Bugün Türkiye’de bir gerçek, bütün çıplaklığıyla karşımızda duruyor: Bu ülkeyi yönetenlerin, bu topraklar üzerinde karar alanların önemli bir kısmının gidecek yeri var.
Kimi Londra’da, kimi Berlin’de, kimi Dubai’de ev sahibi… Kimi Amerika’da torun büyütüyor, kimi Avrupa’da banka hesabı açıyor.
Bazılarının çifte vatandaşlığı var, bazılarının ise sadece başka bir ülkenin vatandaşlığı…
Yani bu ülke yıkılsa, bu topraklar karışsa, bu millet aç kalsa bile onların uçağı kalkacak, pasaportu hazır, adresi belli.
Ama bizim yok!
Bizim çocuğumuzun gideceği tek okul bu ülkede, bizim yaşlanacağımız tek toprak burası, bizim nefes alacağımız tek vatan Türkiye Cumhuriyeti.
Bizim alternatifimiz yok!
Sayın Bahçeli’ye gelince… Evet, bu ülkeye bir ömür siyaset yaparak yön vermeye çalıştı. Ancak insan, ardında bırakacağı bir evladı, emaneti, geleceğe uzanacak bir dalı olmadığında; milletin evlatlarını kendi evladı gibi görmüyorsa, ülke için dertlenmesi de zayıf kalıyor.
Çünkü dert, sadece ideolojiden değil; insan kendi çocuğuna bakarken ülkesini düşünür.
Bir baba, bir dede, torununun geleceğini düşünürken, o torunun yaşayacağı vatanı da düşünür.
Ama eğer ortada “torun” yoksa, “gelecek” de yoktur.
Bugün kabinede, mecliste, hatta AKP’nin büyük iş çevrelerinde bile şu soruyu sormak zorundayız:
Hanginizin yurt dışında bir evi yok?
Hanginizin yabancı bankalarda hesabı yok?
Hanginizin çocukları Avrupa’da, Amerika’da eğitim almıyor, hayat kurmuyor?

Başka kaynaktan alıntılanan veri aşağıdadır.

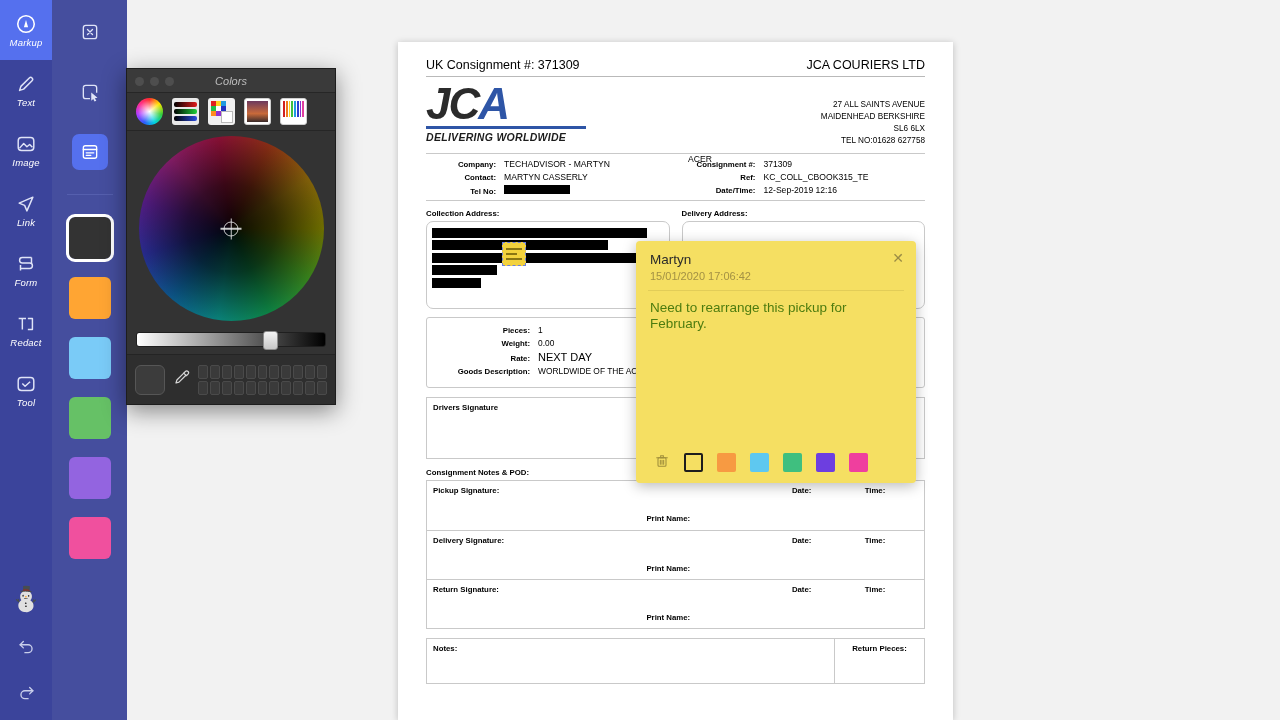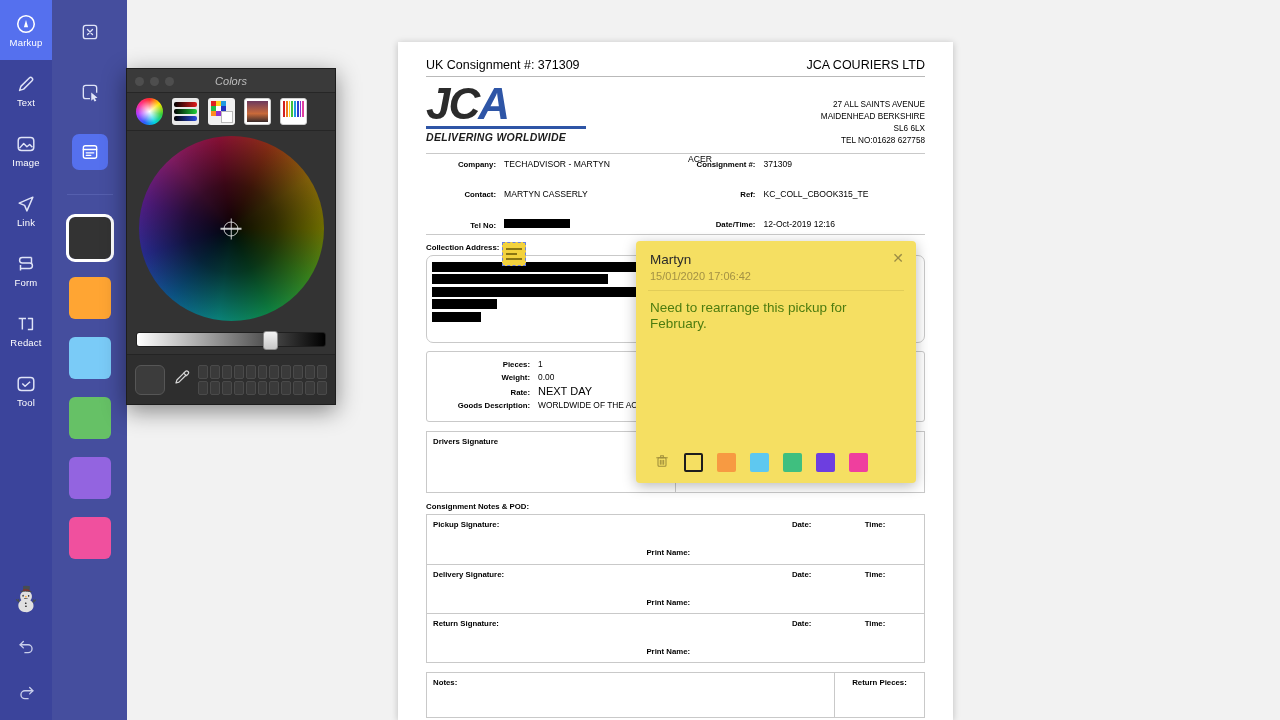"Markup" .mode-item .m-lbl { font-style: none -> italic }
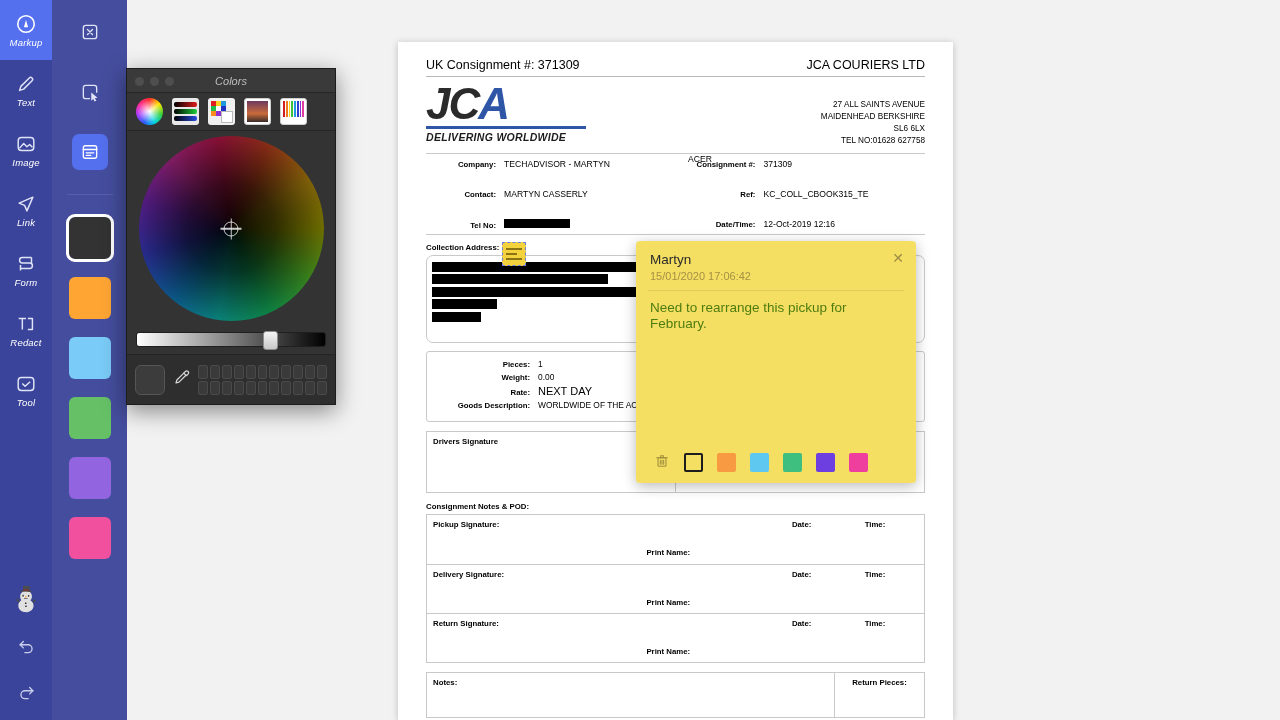"Company:" .meta-col { gap: 20px -> 3px }
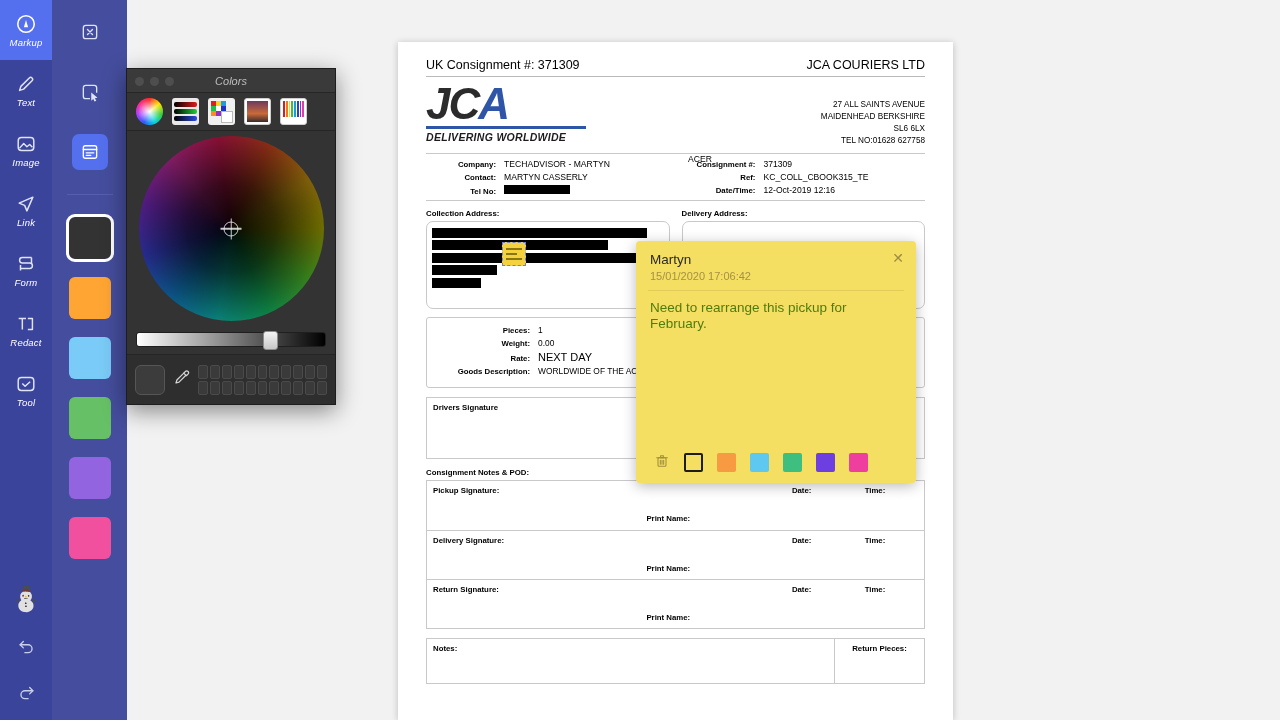"12-Oct-2019 12:16" span.v { text: 12-Oct-2019 -> 12-Sep-2019 }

Hanginizin ikinci bir vatandaşlığı yok?
Bu sorulara dürüstçe cevap verilirse, Türkiye’nin neden bu halde olduğu zaten anlaşılır.
Çünkü bir ülkeyi ayağa kaldırmak için önce o ülkeye bağlanmak gerekir.
Kökü başka toprağa salınmış birinin, bu toprak için fedakârlık yapmasını beklemek sadece saflık olur.
Ama biz farklıyız.
Bizim evimiz de, emeğimiz de, çocuğumuz da, mezarımız da bu ülkede.
Bizim yatırımımız Türkiye’nin geleceğidir.
Bizim bankamız, Türk milletinin vicdanıdır.
Bizim tek pasaportumuz, bu toprağın onurudur.
İşte bu yüzden biz, Türkiye’nin batmasına seyirci kalamayız.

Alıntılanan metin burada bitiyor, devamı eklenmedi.